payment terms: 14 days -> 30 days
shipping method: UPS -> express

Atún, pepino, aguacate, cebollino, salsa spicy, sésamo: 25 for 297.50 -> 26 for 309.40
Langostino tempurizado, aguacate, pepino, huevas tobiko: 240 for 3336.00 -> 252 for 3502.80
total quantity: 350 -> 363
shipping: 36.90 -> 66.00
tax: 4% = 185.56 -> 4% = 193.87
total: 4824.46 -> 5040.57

- - -

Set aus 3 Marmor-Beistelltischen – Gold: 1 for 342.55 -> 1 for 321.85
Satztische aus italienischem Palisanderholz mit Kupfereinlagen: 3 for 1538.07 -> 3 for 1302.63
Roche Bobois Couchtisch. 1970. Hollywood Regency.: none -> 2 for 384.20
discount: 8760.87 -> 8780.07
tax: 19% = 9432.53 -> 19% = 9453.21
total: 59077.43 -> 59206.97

- - -

## Exercise description
Using only the entries above, output the line with "payment terms: 14 days -> 30 days", the line with "total: 4824.46 -> 5040.57", and all lines between them, exactly as they stand.

## Output of the task
payment terms: 14 days -> 30 days
shipping method: UPS -> express

Atún, pepino, aguacate, cebollino, salsa spicy, sésamo: 25 for 297.50 -> 26 for 309.40
Langostino tempurizado, aguacate, pepino, huevas tobiko: 240 for 3336.00 -> 252 for 3502.80
total quantity: 350 -> 363
shipping: 36.90 -> 66.00
tax: 4% = 185.56 -> 4% = 193.87
total: 4824.46 -> 5040.57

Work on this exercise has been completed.